ACCESS_KEY = profile_info.get('aws_access_key_id')
SECRET_KEY = profile_info.get('aws_secret_access_key')
AWS_SESSION_TOKEN = profile_info.get('aws_session_token')

### Cluster Args

In [3]:
CLUSTER_NAME="jvs-fraud"
LOG_URI=f"s3://aws-logs-119657064844-us-east-1/"
RELEASE_LABEL="emr-5.32.0" # Max version for use with Notebooks
NUM_CORE_NODES=6
NUM_INSTANCES=1 + NUM_CORE_NODES # 1 Master + N slaves

# Must use AMD EPYC instances ie m5a.*
INSTANCE_TYPE="m5a.xlarge"  # $0.172/hr 4core-16GB RAM

EC2_KEY="jvs_ec2_key"
EC2_SUBNET="subnet-171c8c4b"
REGION="us-east-1"

# This is where we want our notebook data to persist
BUCKET_NAME="jvs-fraud-research"

# Create EMR Cluster

## Create EC2 Key Pair and PEM File

1. Go to [Amazon EC2 console](https://console.aws.amazon.com/ec2/home)
2. click Key Pairs
3. Create Key Pairs
4. Make a name
5. Save PEM file locally

## Using AWS CLI
If you prefer starting the cluster with AWS CLI, set the USE_CLI constant to true below 

In [19]:
USE_CLI=False

### Start Cluster

Building the CLI command.

In [22]:
if USE_CLI:
    make_cluster_cmd = f"""
        aws emr create-cluster \\
        --release-label {RELEASE_LABEL} \\
        --applications Name=Spark \\
        --instance-type {INSTANCE_TYPE} \\
        --instance-count {NUM_INSTANCES} \\
        --name {CLUSTER_NAME} \\
        --log-uri s3://aws-logs-{CLUSTER_NAME}/elasticmapreduce/ \\
        --use-default-roles \\
        --ec2-attributes KeyName={EC2_KEY},SubnetId={EC2_SUBNET} \\
        --region {REGION}
    """
    print(make_cluster_cmd)

Run the command and **create the cluster**

In [23]:
if USE_CLI:
    !{make_cluster_cmd}

### Terminate Cluster

Copy the Cluster ID above and input to the cell below to run the command and **terminate the cluster**

In [24]:
cluster_id = "j-3GTMZ6TB4TEEM"
if USE_CLI:
    !aws emr terminate-clusters --cluster-ids {cluster_id} --region us-east-1

## USING Python - boto3

### Create a Bucket
Only creates bucket if doesn't exist

In [25]:
s3 = boto3.client(
    's3',
    aws_access_key_id=ACCESS_KEY,
    aws_secret_access_key=SECRET_KEY,
    aws_session_token=AWS_SESSION_TOKEN
)

Create the bucket if doesn't exists

In [28]:
if BUCKET_NAME not in [val['Name'] for val in s3.list_buckets()['Buckets']]:
    s3.create_bucket(Bucket=BUCKET_NAME)
else:
    print(f'Bucket s3://{BUCKET_NAME} exists')

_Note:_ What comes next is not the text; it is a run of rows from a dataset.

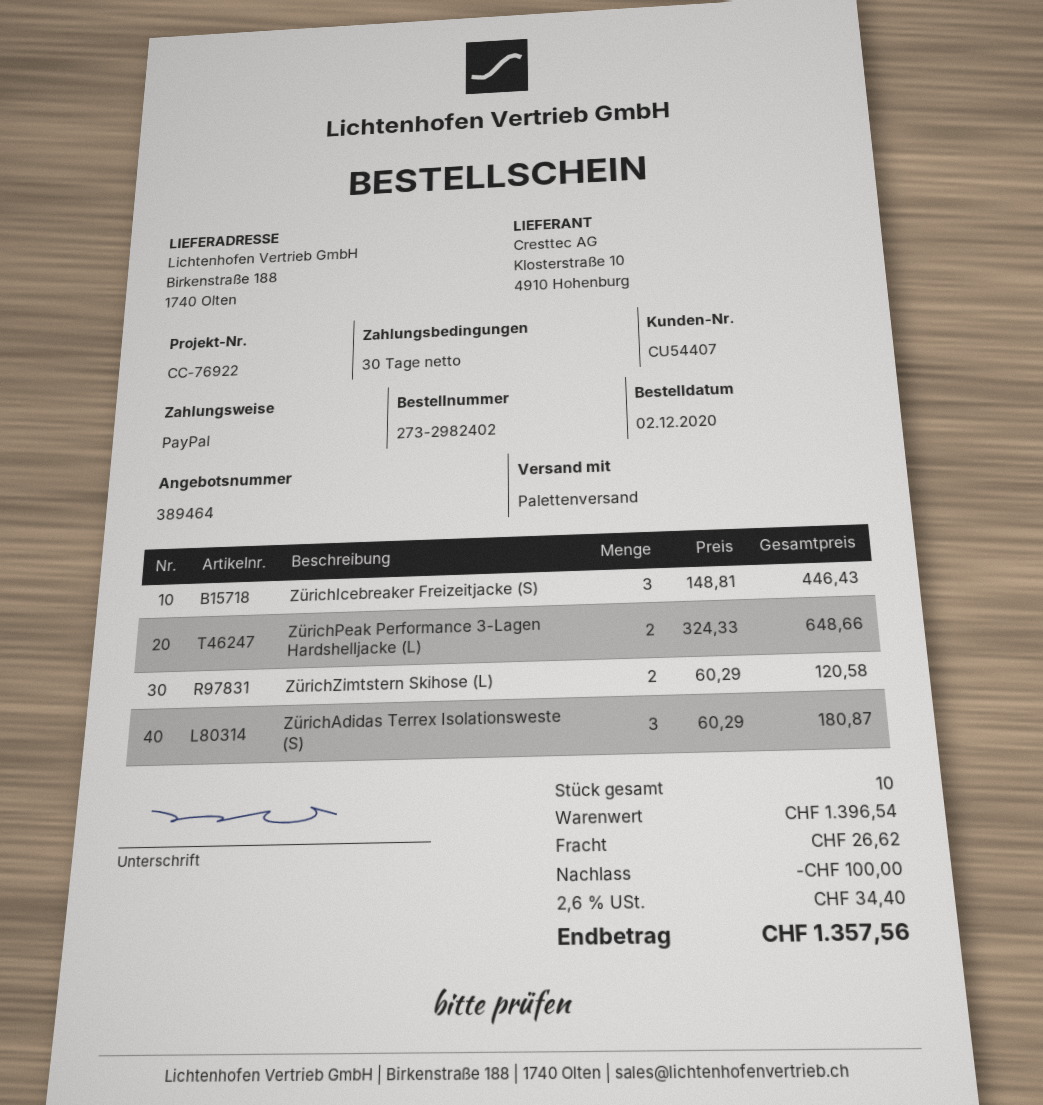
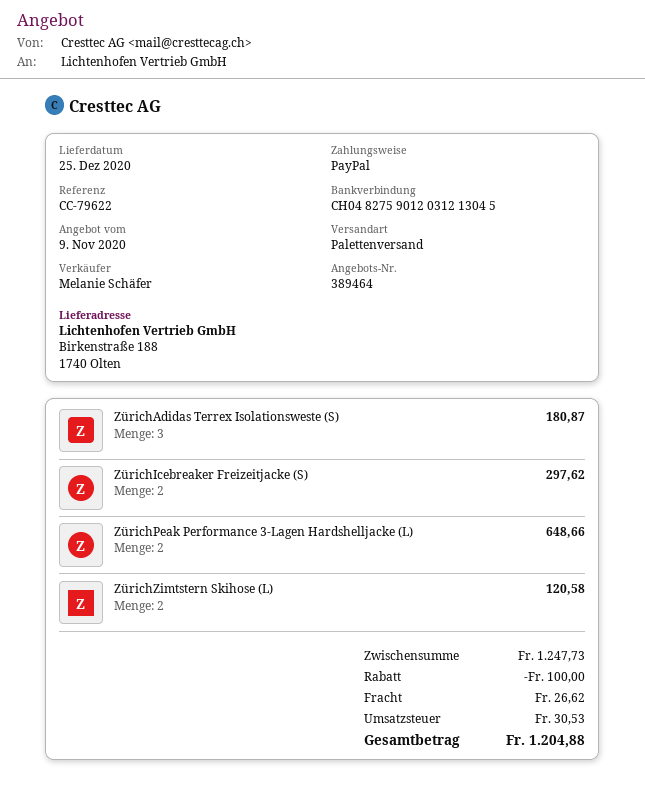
reference: CC-76922 -> CC-79622
ZürichIcebreaker Freizeitjacke (S): 3 for 446.43 -> 2 for 297.62
subtotal: 1396.54 -> 1247.73
tax: 34.40 -> 30.53
total: 1357.56 -> 1204.88

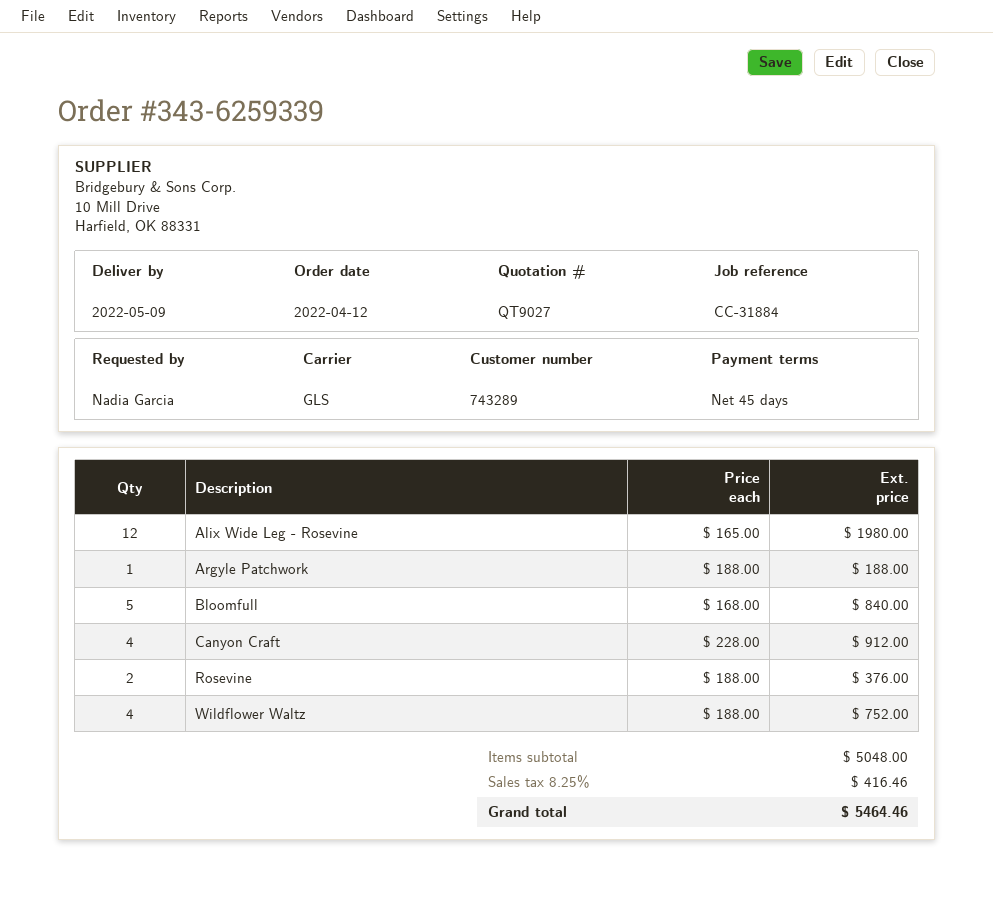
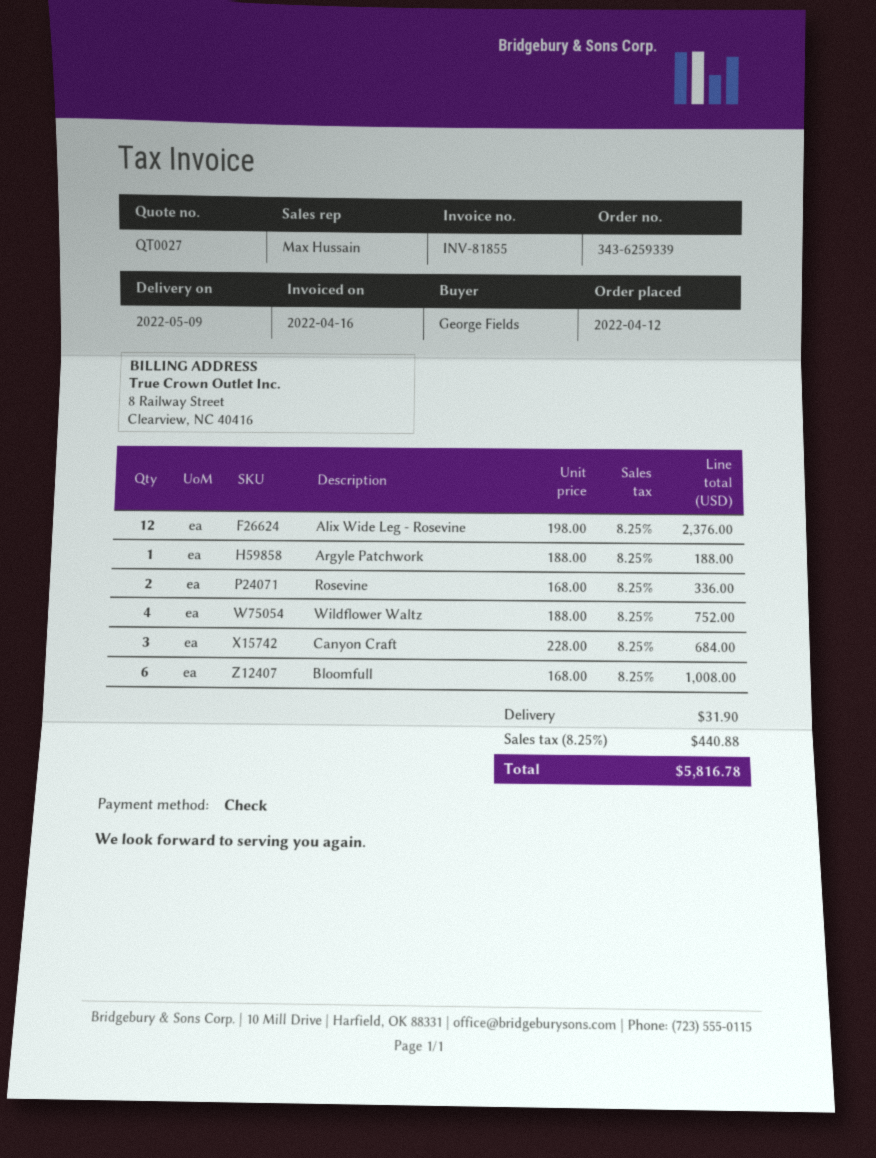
quote number: QT9027 -> QT0027
ordered by: Nadia Garcia -> George Fields
Alix Wide Leg - Rosevine: 12 x 165.00 = 1980.00 -> 12 x 198.00 = 2376.00
Bloomfull: 5 x 168.00 = 840.00 -> 6 x 168.00 = 1008.00
Canyon Craft: 4 x 228.00 = 912.00 -> 3 x 228.00 = 684.00
Rosevine: 2 x 188.00 = 376.00 -> 2 x 168.00 = 336.00
shipping: none -> 31.90
tax: 8.25% = 416.46 -> 8.25% = 440.88
total: 5464.46 -> 5816.78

Bucket s3://jvs-fraud-research exists


### Create Cluster

https://stackoverflow.com/questions/26314316/how-to-launch-and-configure-an-emr-cluster-using-boto

In [30]:
emr = boto3.client('emr', region_name=REGION)

response = emr.run_job_flow(
    Name=CLUSTER_NAME,
    LogUri=LOG_URI,
    ReleaseLabel=RELEASE_LABEL,
    Instances={
        'MasterInstanceType': INSTANCE_TYPE,
        'SlaveInstanceType': INSTANCE_TYPE,
        'InstanceCount': NUM_INSTANCES,
        'KeepJobFlowAliveWhenNoSteps': True,
        'TerminationProtected': False,
        'Ec2KeyName': EC2_KEY,
        'Ec2SubnetId': EC2_SUBNET
    },
    Applications=[
        {'Name': 'Spark'},
        {'Name': 'Hadoop'},
        {'Name': 'Livy'},
        {'Name': 'JupyterEnterpriseGateway'}
    ],
    VisibleToAllUsers=True,
    JobFlowRole='EMR_EC2_DefaultRole',
    ServiceRole='EMR_DefaultRole'
    
)
print(f"EMR ID: {response['JobFlowId']}")

EMR ID: j-3QXDA47I2Y20B


Now that the EMR is stood up you can go to the [EMR Notebooks Page](https://console.aws.amazon.com/elasticmapreduce/home?region=us-east-1#notebooks-list:) To create (or open) a notebook to work from

### Terminate Cluster

In [56]:
emr.terminate_job_flows(JobFlowIds=[response['JobFlowId']])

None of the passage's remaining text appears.